*MATERIAL TO PROCESS*

* * * * * * * * *

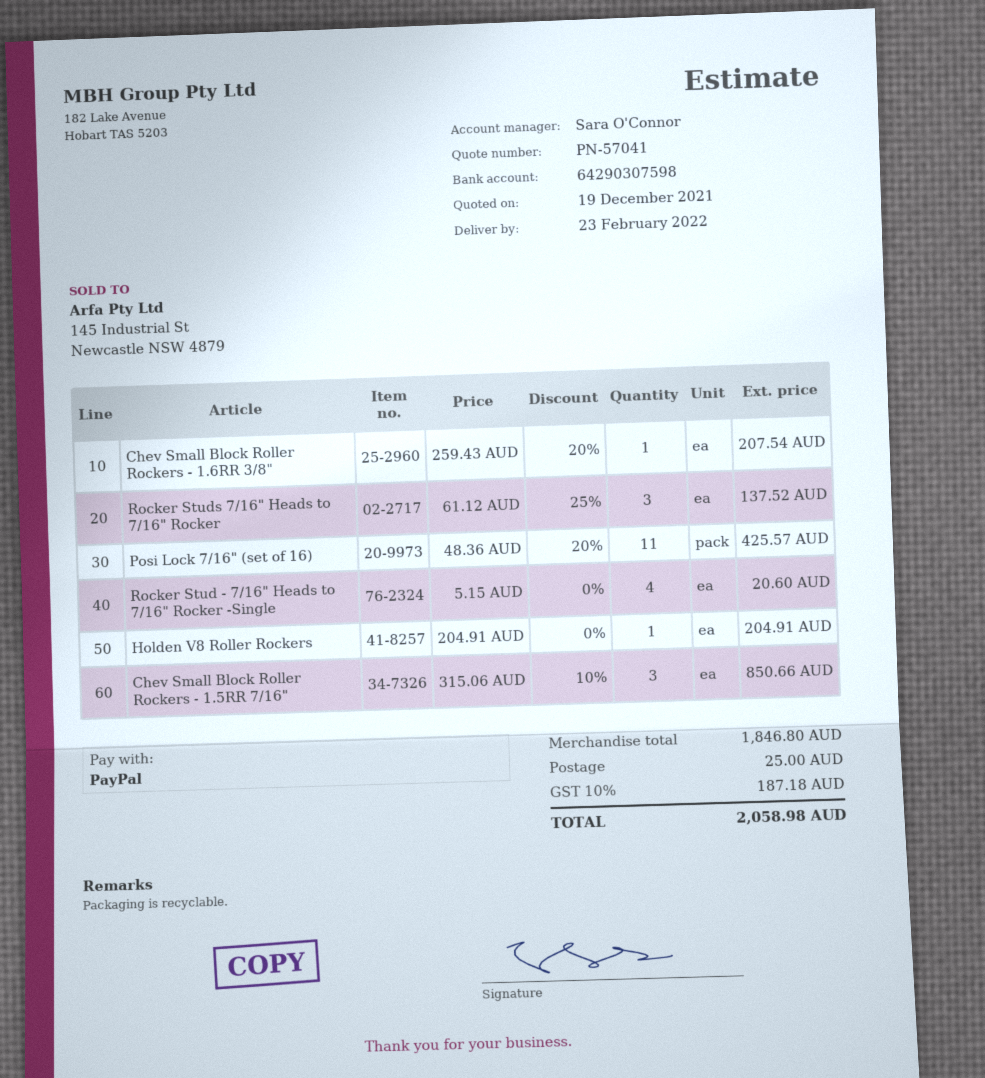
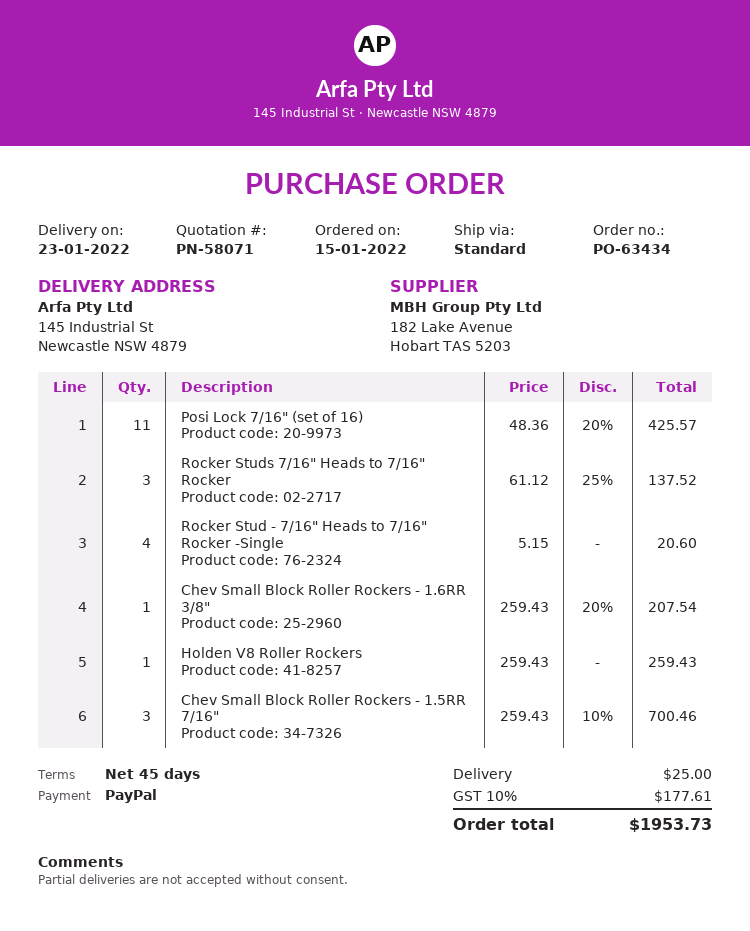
quote number: PN-57041 -> PN-58071
delivery date: 2022-02-23 -> 2022-01-23
Holden V8 Roller Rockers: 1 x 204.91 = 204.91 -> 1 x 259.43 = 259.43
Chev Small Block Roller Rockers - 1.5RR 7/16": 3 x 315.06 - 10% = 850.66 -> 3 x 259.43 - 10% = 700.46
tax: 10% = 187.18 -> 10% = 177.61
total: 2058.98 -> 1953.73

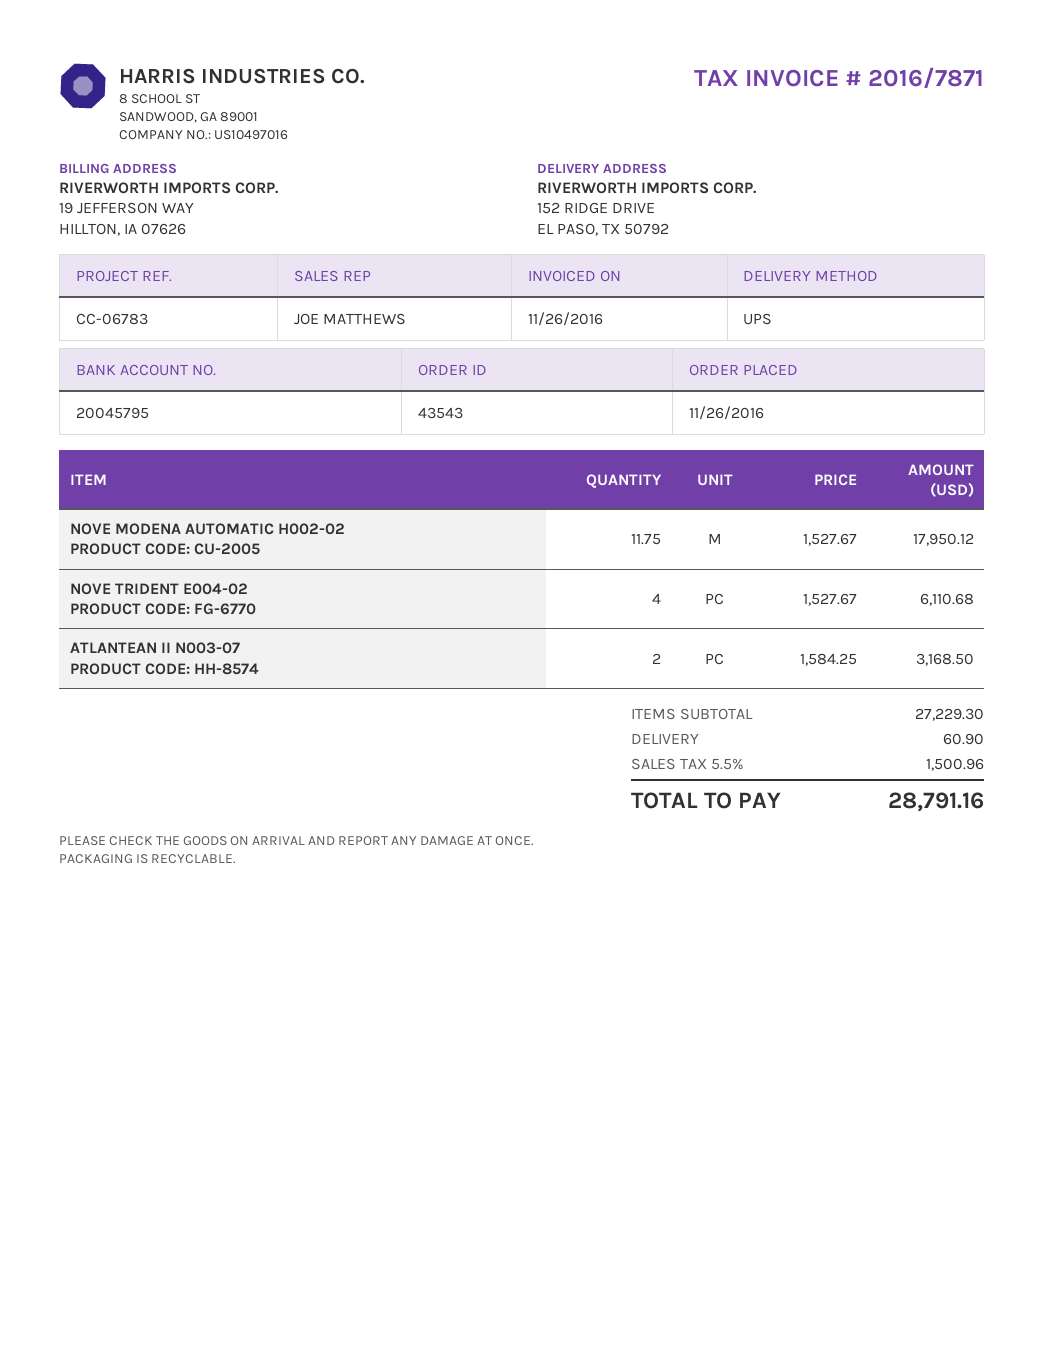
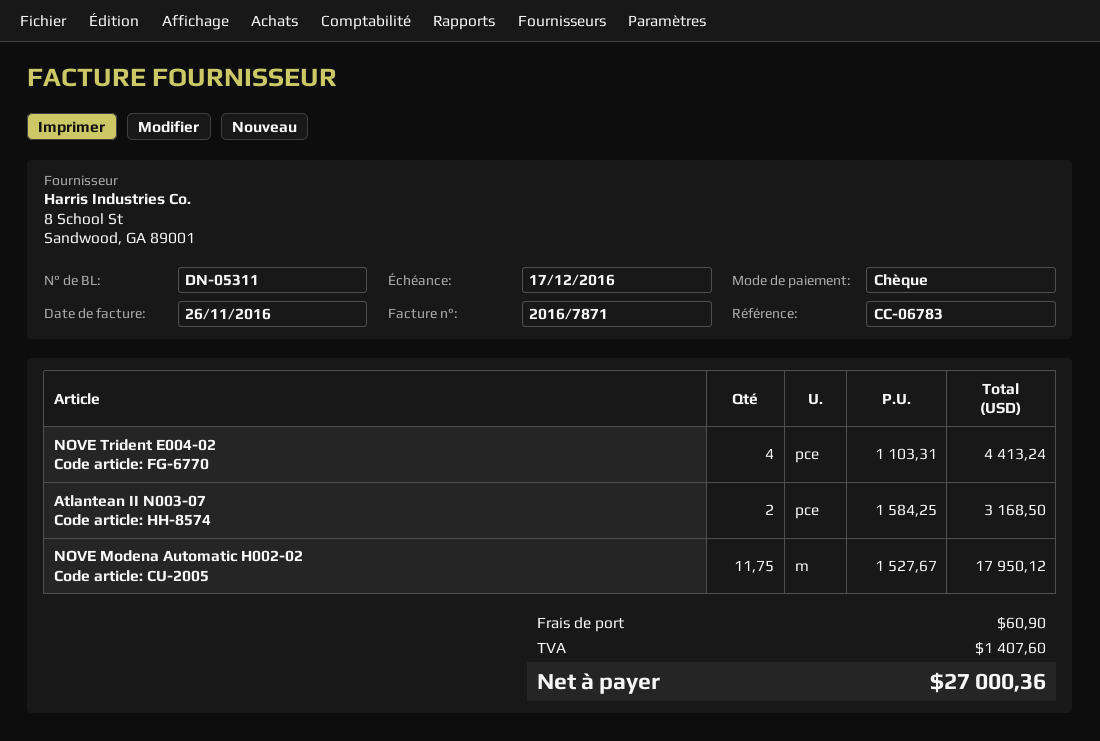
NOVE TRIDENT E004-02: 4 x 1527.67 = 6110.68 -> 4 x 1103.31 = 4413.24
tax: 1500.96 -> 1407.60
total: 28791.16 -> 27000.36

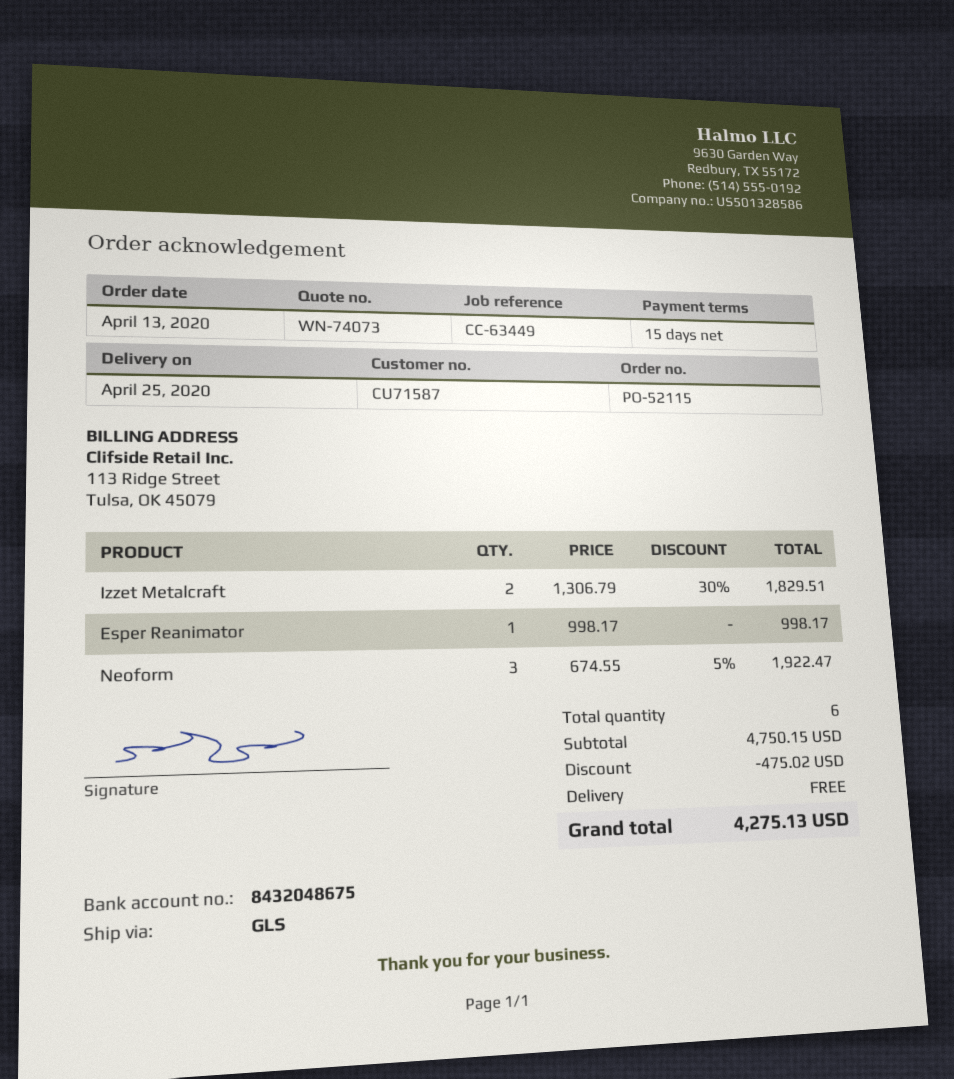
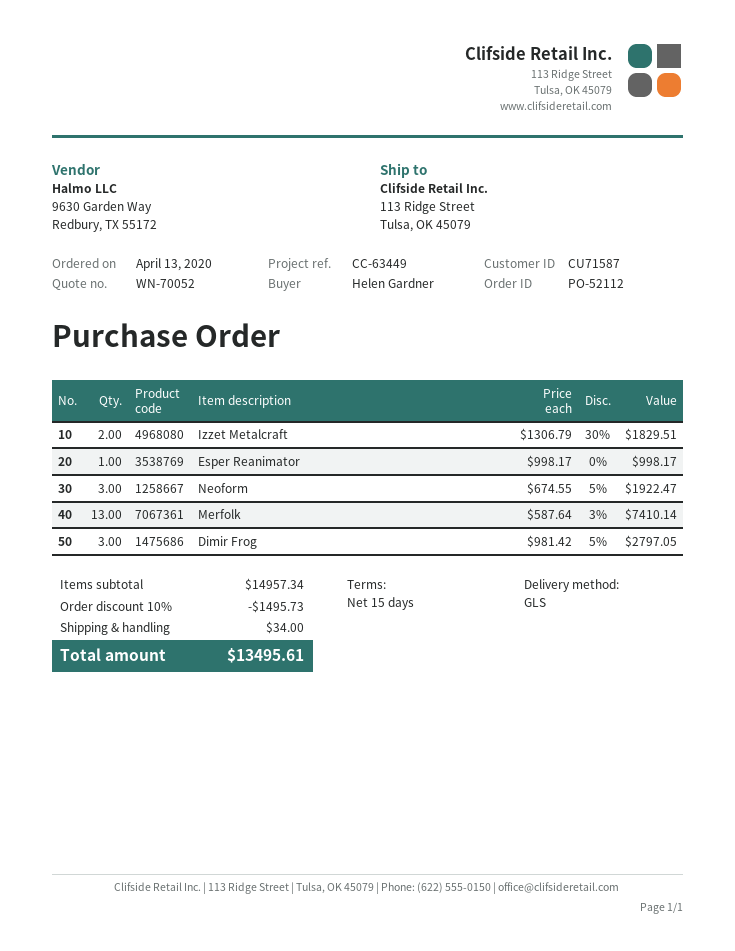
quote number: WN-74073 -> WN-70052
order number: PO-52115 -> PO-52112
Merfolk: none -> 13 x 587.64 - 3% = 7410.14
Dimir Frog: none -> 3 x 981.42 - 5% = 2797.05
subtotal: 4750.15 -> 14957.34
discount: 475.02 -> 1495.73
shipping: 0.00 -> 34.00
total: 4275.13 -> 13495.61

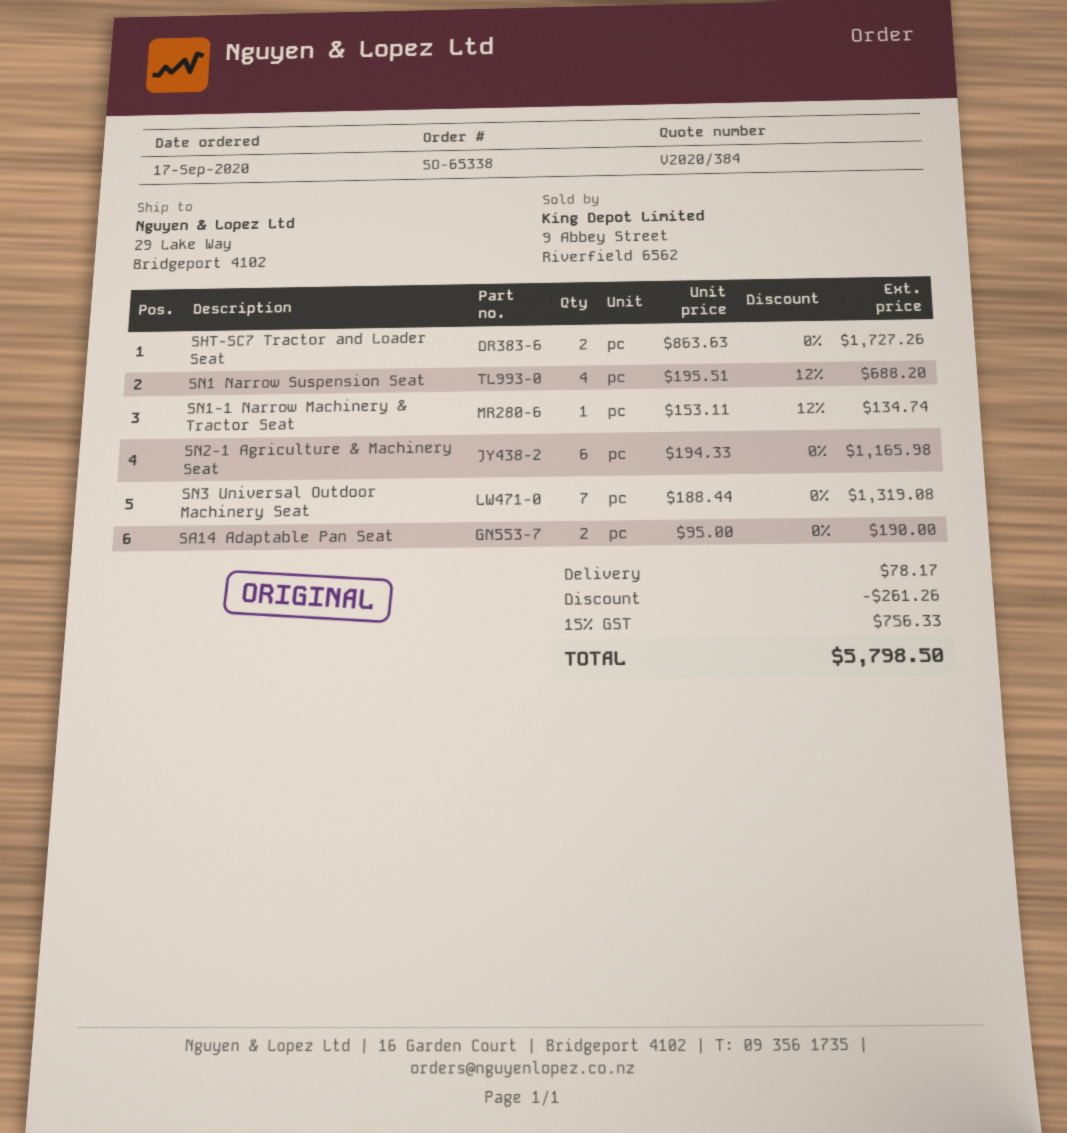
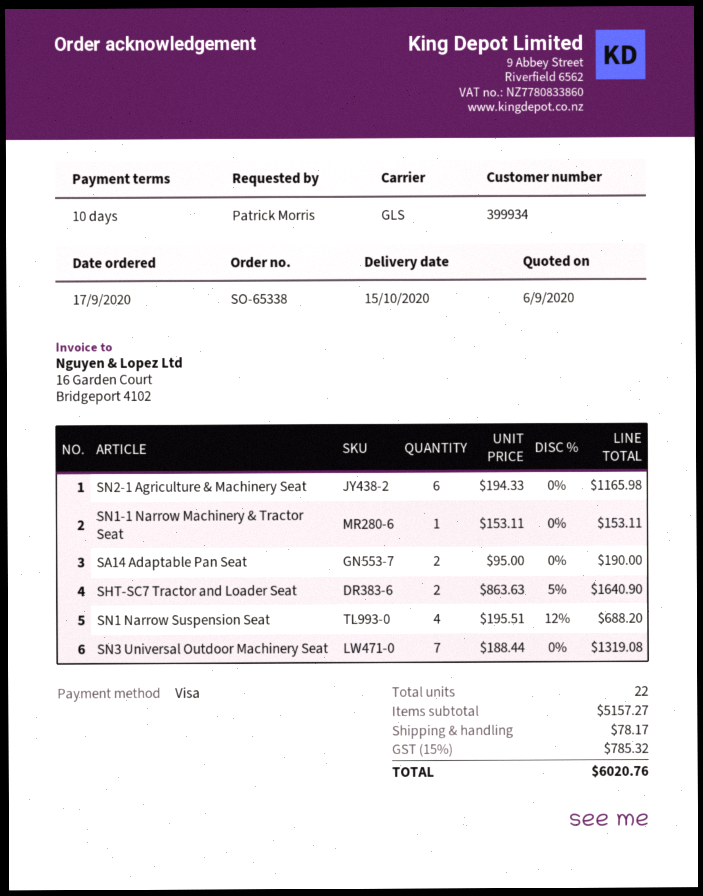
SHT-SC7 Tractor and Loader Seat: 2 x 863.63 = 1727.26 -> 2 x 863.63 - 5% = 1640.90
SN1-1 Narrow Machinery & Tractor Seat: 1 x 153.11 - 12% = 134.74 -> 1 x 153.11 = 153.11
discount: 261.26 -> none
tax: 15% = 756.33 -> 15% = 785.32
total: 5798.50 -> 6020.76

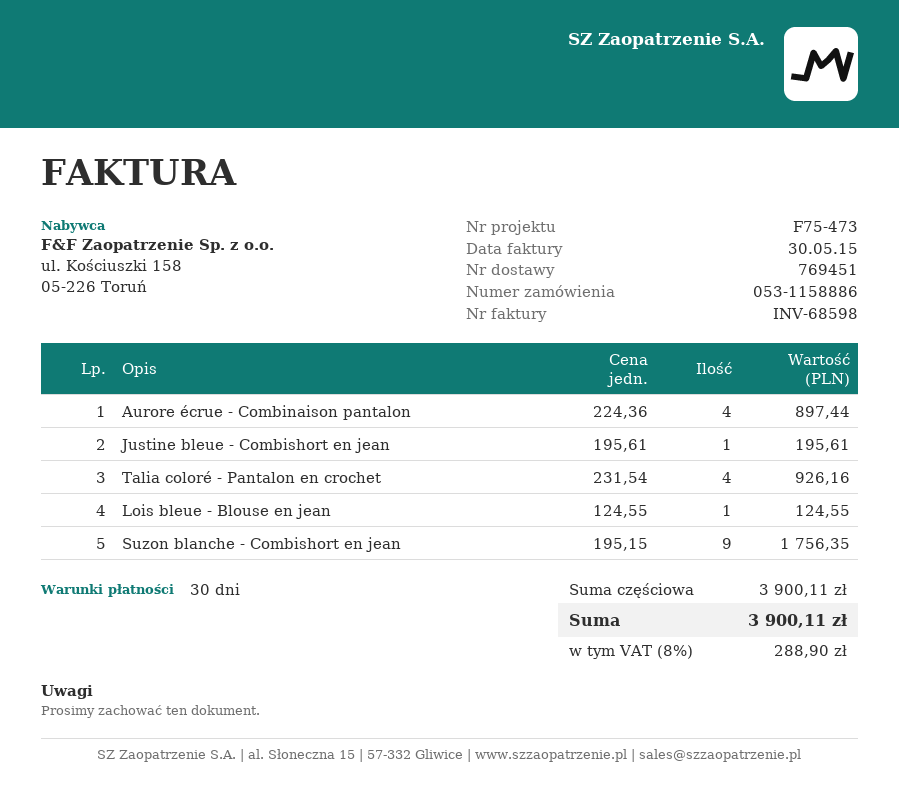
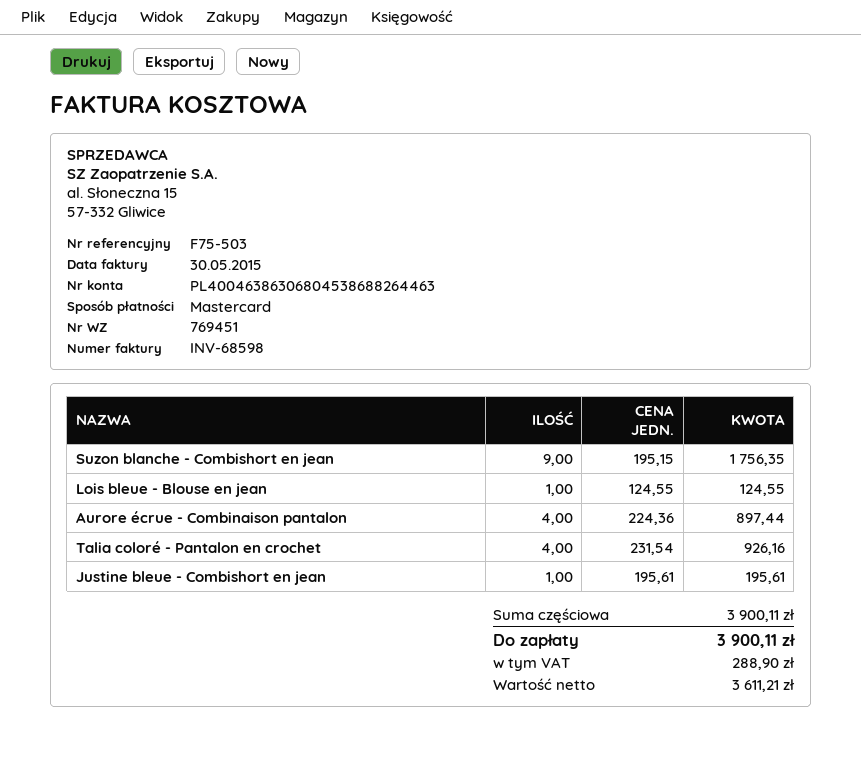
reference: F75-473 -> F75-503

* * * * * * * * *

*TASK OBJECTIVE*
Across the data, count every line where the string "discount" turns up, then write only that count.

*ANSWER AREA*
2